Apply complex rules correctly: Make fine-grained label or policy decisions when the information provided is nuanced, large in quantity, hierarchical, or high-stakes.

Ready to use reinforcement fine-tuning? Skip to the guide →

1. Turn instructions into working code

In this use case, models reason over hidden domain constraints to produce structured outputs like code, queries, or infrastructure templates. Outputs must satisfy multiple correctness conditions, and success is usually deterministically graded: the artifact either compiles, passes tests, or meets an explicit schema.

Wiring verification IPs for semiconductor design

Company: ChipStack is building the next-generation of AI-powered tools for chip design and verification, aimed at significantly reducing the time and cost of developing and validating complex semiconductor chips.

Problem to solve: One task that’s challenging and time-consuming for humans is binding design interfaces to verification IPs (pre-created verification components that, when properly applied, can significantly enhance quality and coverage of verification). There are many verification IPs, and each can contain dozens to hundreds of signals that may be mapped. Someone must understand this domain well in order to apply the verification IP correctly.

Objective: To train OpenAI reasoning models to do this instead, ChipStack prepared a dataset consisting of less than 50 samples, then performed several RFT variations. For the final evaluation report, they ran this evaluation set three times against each model and variation—o1-mini base and fine-tuned, o3-mini base and fine-tuned—and averaged the results per-sample then overall.

Below is a piece of example data provided.

[
    {“name”: “BLOCK_SIZE”, “value”: “8”},
    {“name”: “ADDR_WIDTH”, “value”: “4”}
]

Below is a grader definition in Python of a string map, represented as a list of objects with name and value properties.

Conceptually, this is meant to model a type like Dict[str, str].

{
  "type": "python",
  "name": "donors_caas",
  "image_tag": "alpha",
  "source": "from collections import Counter

def grade(sample: dict[str, str], item: dict[str, str]) -> float:
    # multisets of (name, value) pairs
    predicted = sample[\"output_json\"][\"predicted\"]
    expected  = item[\"reference_answer\"]
    pred_counts = Counter((d[\"name\"], d[\"value\"]) for d in predicted)
    exp_counts  = Counter((d[\"name\"], d[\"value\"]) for d in expected)

    true_pos = sum(min(pred_counts[p], exp_counts[p]) for p in pred_counts)
    pred_total = sum(pred_counts.values())
    exp_total  = sum(exp_counts.values())

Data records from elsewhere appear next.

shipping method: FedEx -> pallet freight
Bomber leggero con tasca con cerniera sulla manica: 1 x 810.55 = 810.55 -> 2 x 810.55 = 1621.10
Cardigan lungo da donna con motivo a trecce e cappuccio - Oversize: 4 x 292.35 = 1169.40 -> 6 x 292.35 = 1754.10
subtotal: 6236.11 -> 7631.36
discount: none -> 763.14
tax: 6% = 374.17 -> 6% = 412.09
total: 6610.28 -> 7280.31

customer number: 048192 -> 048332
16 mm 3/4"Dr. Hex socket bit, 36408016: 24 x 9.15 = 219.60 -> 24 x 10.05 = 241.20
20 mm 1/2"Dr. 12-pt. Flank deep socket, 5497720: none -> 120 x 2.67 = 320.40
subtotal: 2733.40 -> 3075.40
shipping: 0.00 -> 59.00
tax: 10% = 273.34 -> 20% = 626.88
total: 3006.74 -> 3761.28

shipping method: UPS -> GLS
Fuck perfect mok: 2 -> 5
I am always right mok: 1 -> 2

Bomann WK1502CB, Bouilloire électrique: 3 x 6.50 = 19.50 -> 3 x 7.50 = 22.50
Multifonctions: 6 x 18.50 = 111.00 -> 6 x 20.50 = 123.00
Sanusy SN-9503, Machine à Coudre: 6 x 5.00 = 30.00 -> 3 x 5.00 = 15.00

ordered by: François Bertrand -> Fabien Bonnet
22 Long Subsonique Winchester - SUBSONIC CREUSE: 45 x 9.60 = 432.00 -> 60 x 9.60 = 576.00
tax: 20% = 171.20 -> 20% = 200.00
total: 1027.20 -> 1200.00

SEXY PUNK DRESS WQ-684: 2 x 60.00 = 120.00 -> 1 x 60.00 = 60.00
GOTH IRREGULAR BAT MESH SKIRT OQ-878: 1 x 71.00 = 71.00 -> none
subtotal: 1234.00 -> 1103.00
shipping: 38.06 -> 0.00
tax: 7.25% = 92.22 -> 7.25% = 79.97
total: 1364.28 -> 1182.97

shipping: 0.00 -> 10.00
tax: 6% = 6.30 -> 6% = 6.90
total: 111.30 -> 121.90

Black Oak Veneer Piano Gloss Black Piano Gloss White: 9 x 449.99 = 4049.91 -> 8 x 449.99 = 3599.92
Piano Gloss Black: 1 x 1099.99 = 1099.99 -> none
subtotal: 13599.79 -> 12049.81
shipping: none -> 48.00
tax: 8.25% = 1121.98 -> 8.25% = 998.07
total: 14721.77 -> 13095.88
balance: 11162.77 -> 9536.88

    precision = true_pos / pred_total if pred_total else 0.0
    recall    = true_pos / exp_total  if exp_total  else 0.0

    if precision + recall == 0.0:
        return 0.0
    return 2 * precision * recall / (precision + recall)"
}

Production-ready API snippets that compile and pass AST checks

Company: Runloop is a platform for AI-powered coding agents to be deployed into production and built with public and custom benchmarking capabilities to refine performance.

Problem to solve: Runloop wanted to improve model performance at using third-party APIs, such as the Stripe API, which can be large and complex without a human in the loop. If they could train a model to use the Stripe API, Runloop could turn economically impactful business cases into working code.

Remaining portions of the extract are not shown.